Australia Missed Its 2025 Packaging Targets. Now Comes the Hard Part
For years, Australia set itself ambitious voluntary goals to clean up packaging by 2025. That deadline has arrived, and the verdict is sobering: the country fell well short. The response now underway could reshape what every business is required to do with its packaging.
For businesses, understanding the shift from voluntary to mandatory is increasingly important.
The Targets and the Shortfall
The 2025 National Packaging Targets aimed for all packaging to be reusable, recyclable or compostable, with high plastics recycling rates and significant recycled content. The reality fell short across the board.
According to the packaging covenant’s own data, Australia remained short across key measures, including reusable or recyclable packaging, plastics recycling, recycled content, and the phase-out of problematic single-use materials.
The reasons were structural rather than mysterious: economics that made the easy option cheaper than the right one, inconsistent rules across jurisdictions, insufficient sorting and reprocessing capacity, and consumer confusion about how to dispose of things.
The collapse of the country’s main soft-plastics recovery scheme partway through the period made the plastics picture worse, leaving households without a clear route to recycle materials they had been told were recoverable.
From Voluntary to Mandatory

The big consequence of missing the targets is a shift in approach. The federal government is reforming packaging regulation, moving away from the older voluntary, co-regulatory model toward mandatory standards.

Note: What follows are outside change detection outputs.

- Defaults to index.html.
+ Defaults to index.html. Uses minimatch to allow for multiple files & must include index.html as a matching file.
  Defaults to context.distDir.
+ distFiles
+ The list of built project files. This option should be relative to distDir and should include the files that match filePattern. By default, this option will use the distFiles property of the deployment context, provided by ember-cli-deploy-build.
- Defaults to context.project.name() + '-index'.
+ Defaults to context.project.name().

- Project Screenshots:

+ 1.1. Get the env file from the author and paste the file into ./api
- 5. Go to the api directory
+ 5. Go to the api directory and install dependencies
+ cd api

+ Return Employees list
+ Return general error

For businesses, that is the headline. Packaging choices that were a matter of goodwill may increasingly become a matter of compliance, with real obligations attached.
Getting ahead of that is simply prudent. Businesses that work with a supplier like Star Stuff Group to move toward recyclable, fibre-based and well-labelled packaging now are positioning themselves for rules that are tightening rather than relaxing.
What Businesses Should Do
The practical steps are not mysterious. Favour materials with genuine recovery pathways, reduce problematic plastics and composites, and make sure packaging is labelled accurately so customers can dispose of it correctly.
It also helps to think in terms of the whole lifecycle, not just the point of sale, since that is the lens regulation is increasingly applying through ideas like extended producer responsibility.
The transition will not be free, but neither is doing nothing, especially as mandatory standards approach and customer scrutiny grows.
Missing the 2025 targets was a disappointment, but it has clarified the direction. The era of voluntary best-efforts on packaging is closing, and the businesses that adapt early will find the coming rules far less disruptive than those who wait to be forced.